Every ecosystem is full of people who will sing the praises of anyone influential simply because that influential person could get them business. It may be too far to call some of them spineless, but ultimately they lack the personal brand independence to speak accurately about other peoples’ behavior. No one is perfect, and if someone’s review of a particular player feels totally over-polished, it’s probably because they’re not telling you the truth.

You want feedback from serious, honest people who are willing to speak their mind (but see below).  Not a bunch of random cheerleaders.

D. Talk privately, and don’t reveal whom you’ve spoken to. 

No one who has an active, ongoing relationship with someone wants to damage that relationship, even if they’re not entirely happy with it. Doing so is irrational. If I’m in an accelerator, I still depend on that accelerator’s support, so don’t expect me to go on the record for badmouthing them. The same goes if I’m in a particular VC’s portfolio, or working with a particular law or accounting firm.

This is why it’s extremely important to do “blind” diligence; meaning if you are diligencing X by asking Y, you absolutely do not want X knowing that you asked Y. If a VC tells you to ask a specific company about their experience in working with them, then they know exactly whom to punish if you end up walking. If you go through their portfolio and personally decide whom to ask, you remove that ability, and therefore dramatically increase the likelihood that you’ll get honest answers.

And it should go without saying: phone calls or in-person meetings. Don’t expect honesty in a forward-able e-mail.

E. Focus on patterns, not a single review.

Even the best restaurants have the occasional negative review because they either were having a bad day, they simply weren’t a good fit for the particular patron, or – and let’s be honest here – sometimes the user is a pain in the ass. The customer is always right? Nope, sometimes the customer is a moron.

Don’t assume that you’ve got the full picture from simply asking one person. Ask a few, and the line drawn from the dots will matter much more than the individual data points.

F. If you can’t diligence, you need a right of exit. 

The stakes are highest for relationships that you really can’t extricate yourself from. A serious investor is the clearest example. Never take money from a VC without performing diligence.

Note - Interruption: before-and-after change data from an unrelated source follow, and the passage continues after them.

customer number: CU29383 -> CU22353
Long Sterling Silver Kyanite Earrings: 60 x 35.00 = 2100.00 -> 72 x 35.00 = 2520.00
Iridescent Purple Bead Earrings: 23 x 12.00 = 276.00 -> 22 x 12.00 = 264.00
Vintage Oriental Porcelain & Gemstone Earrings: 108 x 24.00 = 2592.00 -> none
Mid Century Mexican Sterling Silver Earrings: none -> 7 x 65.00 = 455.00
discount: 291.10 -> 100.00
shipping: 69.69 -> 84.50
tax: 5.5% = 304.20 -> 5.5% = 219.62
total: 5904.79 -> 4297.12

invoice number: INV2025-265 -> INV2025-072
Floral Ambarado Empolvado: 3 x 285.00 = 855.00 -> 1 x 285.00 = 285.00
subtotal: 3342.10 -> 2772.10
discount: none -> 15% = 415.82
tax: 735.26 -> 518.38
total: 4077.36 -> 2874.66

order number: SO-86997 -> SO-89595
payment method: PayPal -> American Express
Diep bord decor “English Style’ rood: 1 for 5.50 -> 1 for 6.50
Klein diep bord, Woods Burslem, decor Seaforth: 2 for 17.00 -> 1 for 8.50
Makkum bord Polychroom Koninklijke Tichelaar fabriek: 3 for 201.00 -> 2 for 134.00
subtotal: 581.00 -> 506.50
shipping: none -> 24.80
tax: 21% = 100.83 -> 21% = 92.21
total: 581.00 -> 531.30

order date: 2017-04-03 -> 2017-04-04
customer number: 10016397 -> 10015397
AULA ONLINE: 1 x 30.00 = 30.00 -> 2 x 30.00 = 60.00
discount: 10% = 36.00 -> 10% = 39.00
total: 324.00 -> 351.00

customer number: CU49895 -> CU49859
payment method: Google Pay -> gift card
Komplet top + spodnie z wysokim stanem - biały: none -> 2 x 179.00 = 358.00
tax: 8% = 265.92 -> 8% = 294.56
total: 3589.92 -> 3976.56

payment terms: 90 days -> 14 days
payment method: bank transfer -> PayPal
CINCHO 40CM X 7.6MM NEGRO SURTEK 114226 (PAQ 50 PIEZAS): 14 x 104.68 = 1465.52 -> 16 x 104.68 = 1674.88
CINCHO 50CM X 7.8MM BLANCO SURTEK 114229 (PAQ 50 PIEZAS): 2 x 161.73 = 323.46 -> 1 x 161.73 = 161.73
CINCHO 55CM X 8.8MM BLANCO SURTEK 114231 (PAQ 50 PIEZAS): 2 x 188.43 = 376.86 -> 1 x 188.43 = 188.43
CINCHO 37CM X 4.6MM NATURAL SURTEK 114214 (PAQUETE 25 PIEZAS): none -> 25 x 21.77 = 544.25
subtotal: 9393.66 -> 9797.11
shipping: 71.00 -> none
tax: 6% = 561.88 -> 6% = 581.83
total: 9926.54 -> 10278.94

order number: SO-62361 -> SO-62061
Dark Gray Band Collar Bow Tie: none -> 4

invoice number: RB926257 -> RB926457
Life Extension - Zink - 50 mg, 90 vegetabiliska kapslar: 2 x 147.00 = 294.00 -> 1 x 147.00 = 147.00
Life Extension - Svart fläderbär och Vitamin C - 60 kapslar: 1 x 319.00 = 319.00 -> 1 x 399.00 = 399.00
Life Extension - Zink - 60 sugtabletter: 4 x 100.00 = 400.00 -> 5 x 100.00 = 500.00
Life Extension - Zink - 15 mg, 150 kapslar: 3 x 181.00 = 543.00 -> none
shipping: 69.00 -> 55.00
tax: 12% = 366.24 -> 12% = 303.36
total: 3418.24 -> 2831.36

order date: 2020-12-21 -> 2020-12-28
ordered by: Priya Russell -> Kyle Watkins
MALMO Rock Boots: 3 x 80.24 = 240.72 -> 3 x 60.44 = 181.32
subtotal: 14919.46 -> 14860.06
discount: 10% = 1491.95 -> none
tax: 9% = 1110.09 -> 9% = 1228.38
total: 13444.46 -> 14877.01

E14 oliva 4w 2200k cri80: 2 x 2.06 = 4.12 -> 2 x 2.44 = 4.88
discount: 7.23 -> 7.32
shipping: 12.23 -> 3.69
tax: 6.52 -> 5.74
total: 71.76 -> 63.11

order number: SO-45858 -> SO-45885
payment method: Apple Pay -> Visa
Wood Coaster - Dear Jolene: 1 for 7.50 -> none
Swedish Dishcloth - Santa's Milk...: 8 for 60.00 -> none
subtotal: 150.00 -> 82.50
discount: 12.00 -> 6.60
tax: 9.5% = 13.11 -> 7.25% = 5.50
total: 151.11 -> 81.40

However, for other service providers – take an advisor/mentor for example – there are other mechanisms to de-risk things. If they’re getting equity (which they often are), a “cliff” on their vesting schedule is the best one; typically 3 or 6 months. That should be enough time to understand the reality of working with them, and make corrections if it’s a terrible experience. Solid contracts help here, with clear, painless rights of termination.

However, a word of caution – all the contracts and lawyers in the world will not protect you from the enormous cost and time suck of working with sociopaths. Even if you don’t have the time or ability to diligence their “users,” you should at a bare minimum vet them personally with interviews, questions, and other ways to get a general feel for their personality and values. If you have good instincts for judging people – and if you’re a CEO I hope you do – you will be able to filter out most assholes.